*** Opening Information shown ***
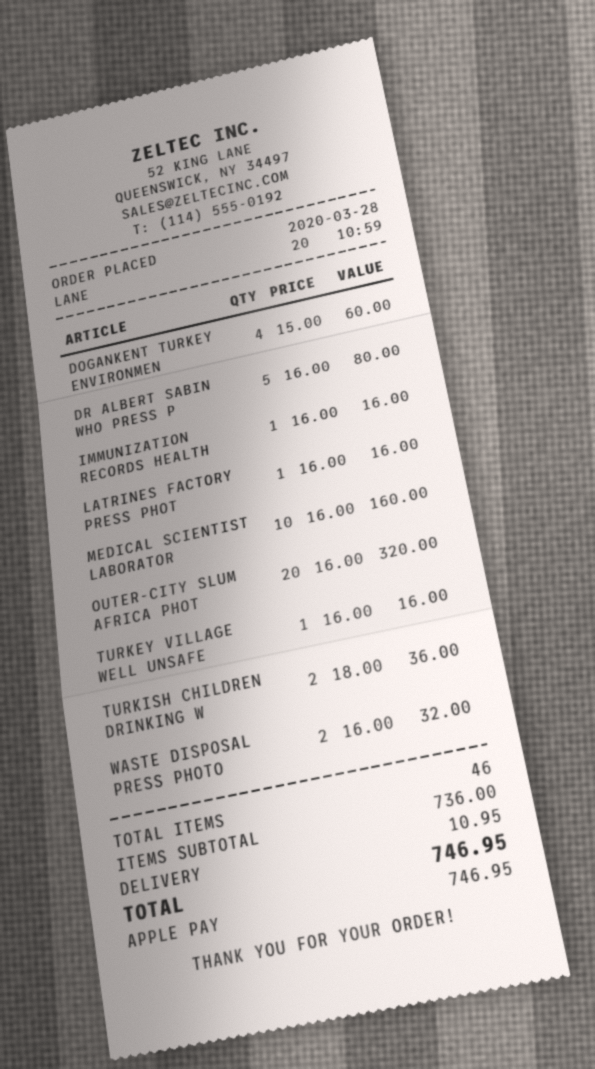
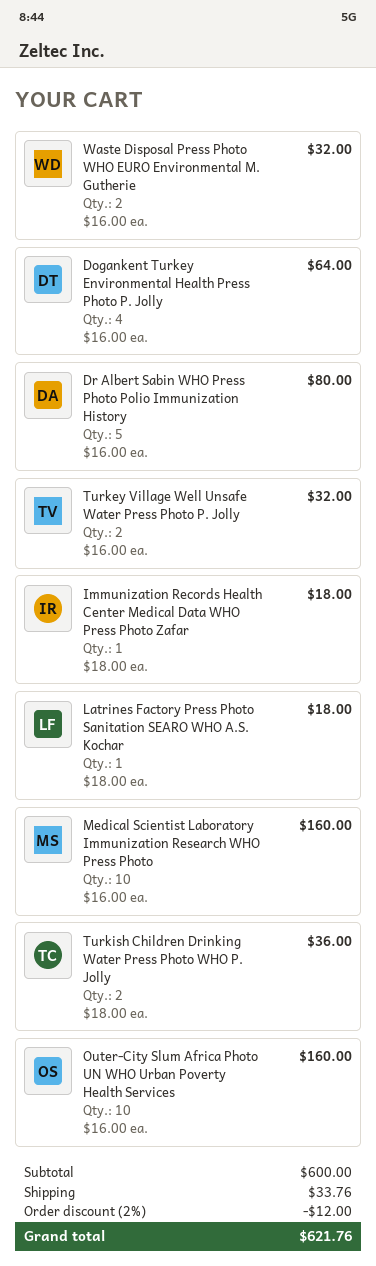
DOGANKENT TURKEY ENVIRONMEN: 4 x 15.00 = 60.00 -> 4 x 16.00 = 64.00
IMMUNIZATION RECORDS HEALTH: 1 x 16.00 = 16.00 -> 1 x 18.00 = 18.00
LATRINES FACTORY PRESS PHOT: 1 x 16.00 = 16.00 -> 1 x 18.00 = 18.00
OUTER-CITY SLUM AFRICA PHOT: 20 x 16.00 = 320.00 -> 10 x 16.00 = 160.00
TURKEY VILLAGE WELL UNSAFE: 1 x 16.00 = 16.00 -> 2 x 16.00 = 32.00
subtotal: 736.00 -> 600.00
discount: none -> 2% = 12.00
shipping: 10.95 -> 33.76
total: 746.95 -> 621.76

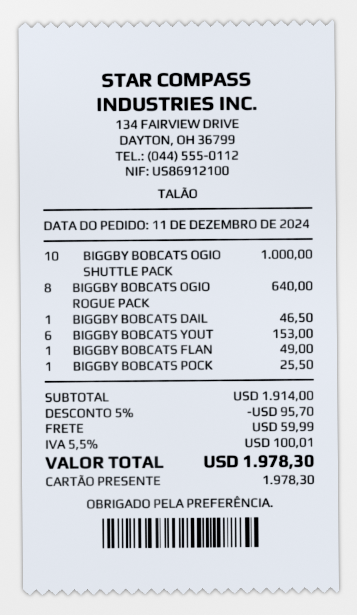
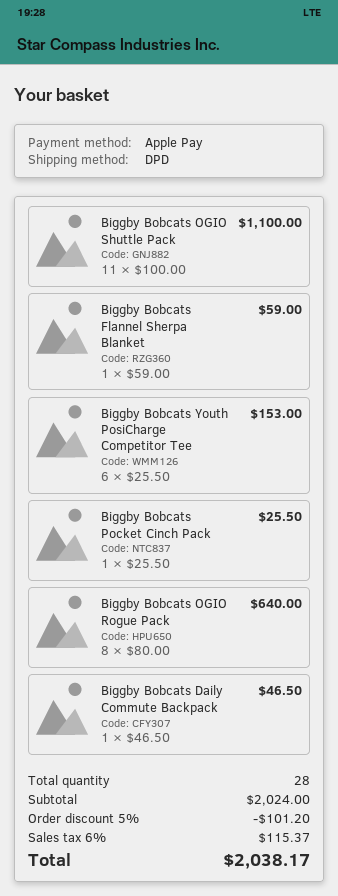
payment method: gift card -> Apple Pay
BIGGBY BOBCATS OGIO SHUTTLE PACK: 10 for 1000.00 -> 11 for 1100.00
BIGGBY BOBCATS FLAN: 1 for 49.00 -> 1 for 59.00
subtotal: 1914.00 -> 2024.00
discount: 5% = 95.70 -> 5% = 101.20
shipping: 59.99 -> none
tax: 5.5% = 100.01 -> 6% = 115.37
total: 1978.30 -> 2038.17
*** Closing Information shown ***
▸ The task
Locate "total: 746.95 -> 621.76" in the entries above. Copy, exactly and only, the lines from that line to the end, leaving out the pictures.

▸ Reply
total: 746.95 -> 621.76

payment method: gift card -> Apple Pay
BIGGBY BOBCATS OGIO SHUTTLE PACK: 10 for 1000.00 -> 11 for 1100.00
BIGGBY BOBCATS FLAN: 1 for 49.00 -> 1 for 59.00
subtotal: 1914.00 -> 2024.00
discount: 5% = 95.70 -> 5% = 101.20
shipping: 59.99 -> none
tax: 5.5% = 100.01 -> 6% = 115.37
total: 1978.30 -> 2038.17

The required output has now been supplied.